Problem details
All the data below goes into the copy word for word, but the pictures don't.

[User interface change data]
•••••

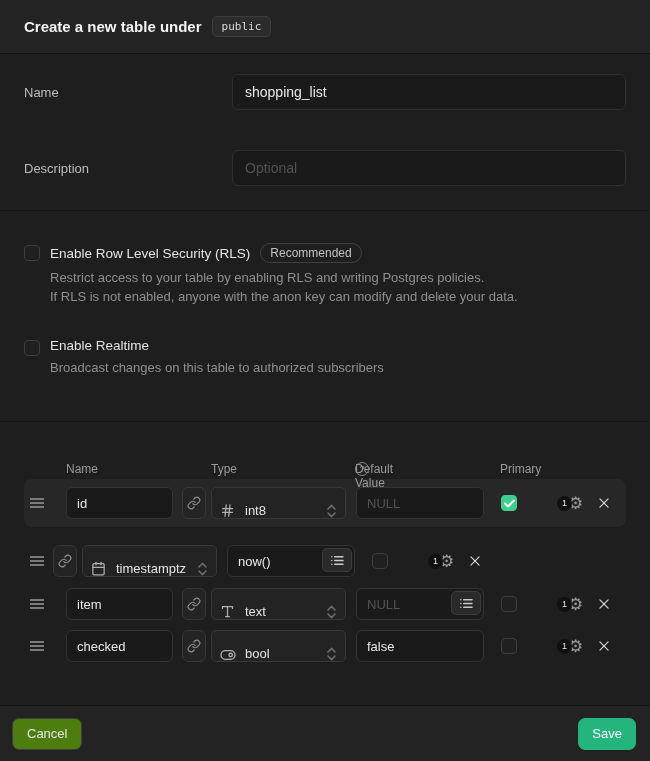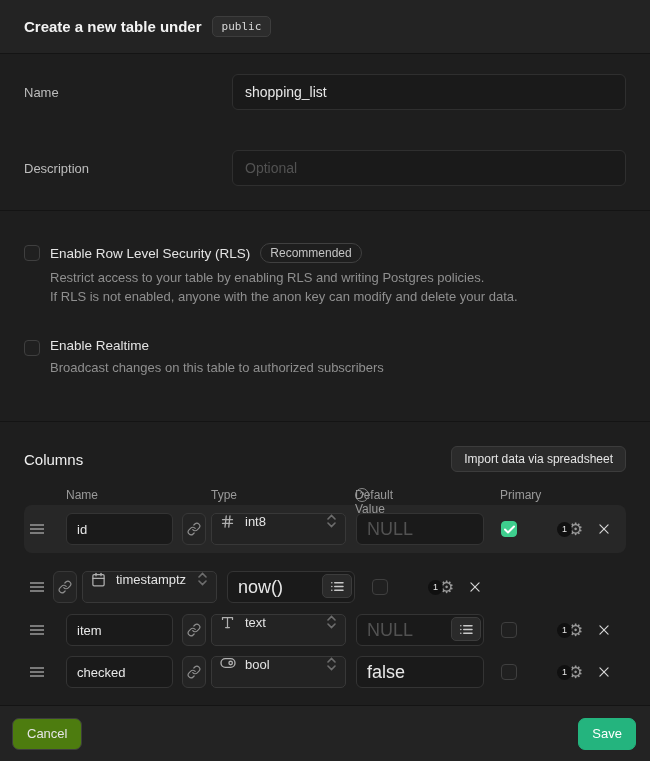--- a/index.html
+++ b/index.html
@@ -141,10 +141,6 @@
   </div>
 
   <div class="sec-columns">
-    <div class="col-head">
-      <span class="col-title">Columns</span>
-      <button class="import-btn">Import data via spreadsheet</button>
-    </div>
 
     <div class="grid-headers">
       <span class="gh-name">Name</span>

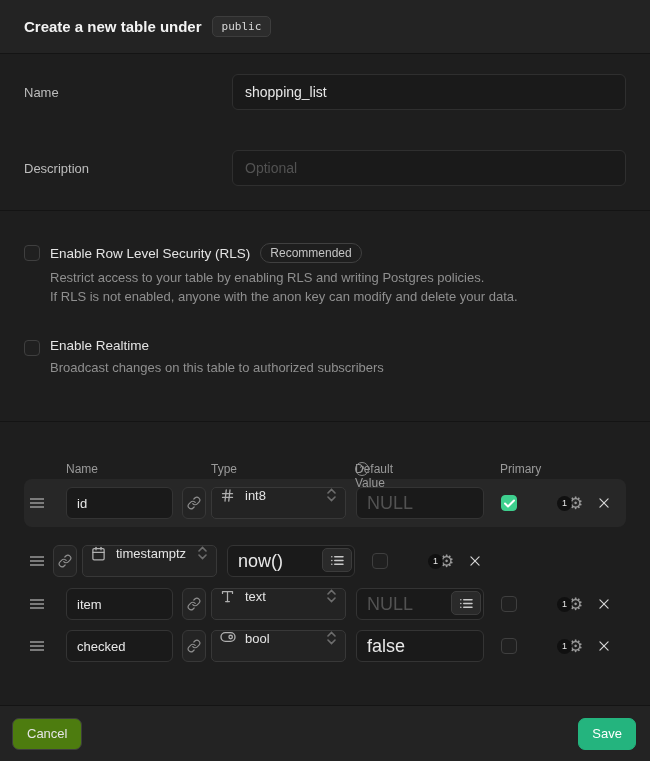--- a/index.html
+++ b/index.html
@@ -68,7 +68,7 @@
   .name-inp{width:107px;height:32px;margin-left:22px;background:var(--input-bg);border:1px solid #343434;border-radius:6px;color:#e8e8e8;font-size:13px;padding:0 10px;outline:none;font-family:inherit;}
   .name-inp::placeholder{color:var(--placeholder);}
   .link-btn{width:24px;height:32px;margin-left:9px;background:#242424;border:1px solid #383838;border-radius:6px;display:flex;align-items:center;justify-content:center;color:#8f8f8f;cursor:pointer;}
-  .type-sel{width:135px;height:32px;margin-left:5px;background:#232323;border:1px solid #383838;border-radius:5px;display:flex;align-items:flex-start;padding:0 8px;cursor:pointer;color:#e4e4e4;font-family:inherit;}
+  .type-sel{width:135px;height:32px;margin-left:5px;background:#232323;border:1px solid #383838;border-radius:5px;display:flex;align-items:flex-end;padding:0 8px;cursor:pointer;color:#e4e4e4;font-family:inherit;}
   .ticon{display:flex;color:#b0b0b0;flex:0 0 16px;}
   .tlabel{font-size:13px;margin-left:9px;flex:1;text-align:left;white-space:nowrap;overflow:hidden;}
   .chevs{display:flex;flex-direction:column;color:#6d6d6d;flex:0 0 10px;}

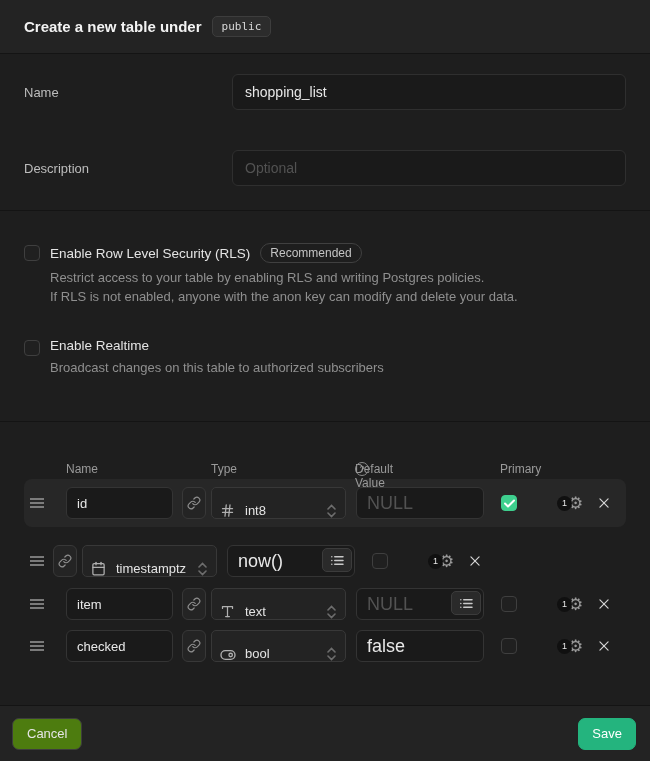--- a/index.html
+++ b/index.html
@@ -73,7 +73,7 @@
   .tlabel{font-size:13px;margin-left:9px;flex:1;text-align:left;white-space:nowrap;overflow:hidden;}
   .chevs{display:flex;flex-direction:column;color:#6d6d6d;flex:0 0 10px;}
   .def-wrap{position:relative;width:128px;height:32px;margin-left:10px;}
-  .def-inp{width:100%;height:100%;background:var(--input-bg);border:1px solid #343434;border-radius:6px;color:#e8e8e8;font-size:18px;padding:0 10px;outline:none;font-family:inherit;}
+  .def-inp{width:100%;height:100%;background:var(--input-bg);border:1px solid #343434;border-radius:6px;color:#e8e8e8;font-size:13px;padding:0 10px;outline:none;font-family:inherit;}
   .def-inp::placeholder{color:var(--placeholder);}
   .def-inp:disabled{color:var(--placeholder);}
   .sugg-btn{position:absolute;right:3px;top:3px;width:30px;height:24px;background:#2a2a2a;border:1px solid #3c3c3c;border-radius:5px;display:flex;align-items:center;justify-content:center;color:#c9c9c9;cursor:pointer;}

•••••

Answer for the task
--- a/index.html
+++ b/index.html
@@ -141,10 +141,6 @@
   </div>
 
   <div class="sec-columns">
-    <div class="col-head">
-      <span class="col-title">Columns</span>
-      <button class="import-btn">Import data via spreadsheet</button>
-    </div>
 
     <div class="grid-headers">
       <span class="gh-name">Name</span>

--- a/index.html
+++ b/index.html
@@ -68,7 +68,7 @@
   .name-inp{width:107px;height:32px;margin-left:22px;background:var(--input-bg);border:1px solid #343434;border-radius:6px;color:#e8e8e8;font-size:13px;padding:0 10px;outline:none;font-family:inherit;}
   .name-inp::placeholder{color:var(--placeholder);}
   .link-btn{width:24px;height:32px;margin-left:9px;background:#242424;border:1px solid #383838;border-radius:6px;display:flex;align-items:center;justify-content:center;color:#8f8f8f;cursor:pointer;}
-  .type-sel{width:135px;height:32px;margin-left:5px;background:#232323;border:1px solid #383838;border-radius:5px;display:flex;align-items:flex-start;padding:0 8px;cursor:pointer;color:#e4e4e4;font-family:inherit;}
+  .type-sel{width:135px;height:32px;margin-left:5px;background:#232323;border:1px solid #383838;border-radius:5px;display:flex;align-items:flex-end;padding:0 8px;cursor:pointer;color:#e4e4e4;font-family:inherit;}
   .ticon{display:flex;color:#b0b0b0;flex:0 0 16px;}
   .tlabel{font-size:13px;margin-left:9px;flex:1;text-align:left;white-space:nowrap;overflow:hidden;}
   .chevs{display:flex;flex-direction:column;color:#6d6d6d;flex:0 0 10px;}

--- a/index.html
+++ b/index.html
@@ -73,7 +73,7 @@
   .tlabel{font-size:13px;margin-left:9px;flex:1;text-align:left;white-space:nowrap;overflow:hidden;}
   .chevs{display:flex;flex-direction:column;color:#6d6d6d;flex:0 0 10px;}
   .def-wrap{position:relative;width:128px;height:32px;margin-left:10px;}
-  .def-inp{width:100%;height:100%;background:var(--input-bg);border:1px solid #343434;border-radius:6px;color:#e8e8e8;font-size:18px;padding:0 10px;outline:none;font-family:inherit;}
+  .def-inp{width:100%;height:100%;background:var(--input-bg);border:1px solid #343434;border-radius:6px;color:#e8e8e8;font-size:13px;padding:0 10px;outline:none;font-family:inherit;}
   .def-inp::placeholder{color:var(--placeholder);}
   .def-inp:disabled{color:var(--placeholder);}
   .sugg-btn{position:absolute;right:3px;top:3px;width:30px;height:24px;background:#2a2a2a;border:1px solid #3c3c3c;border-radius:5px;display:flex;align-items:center;justify-content:center;color:#c9c9c9;cursor:pointer;}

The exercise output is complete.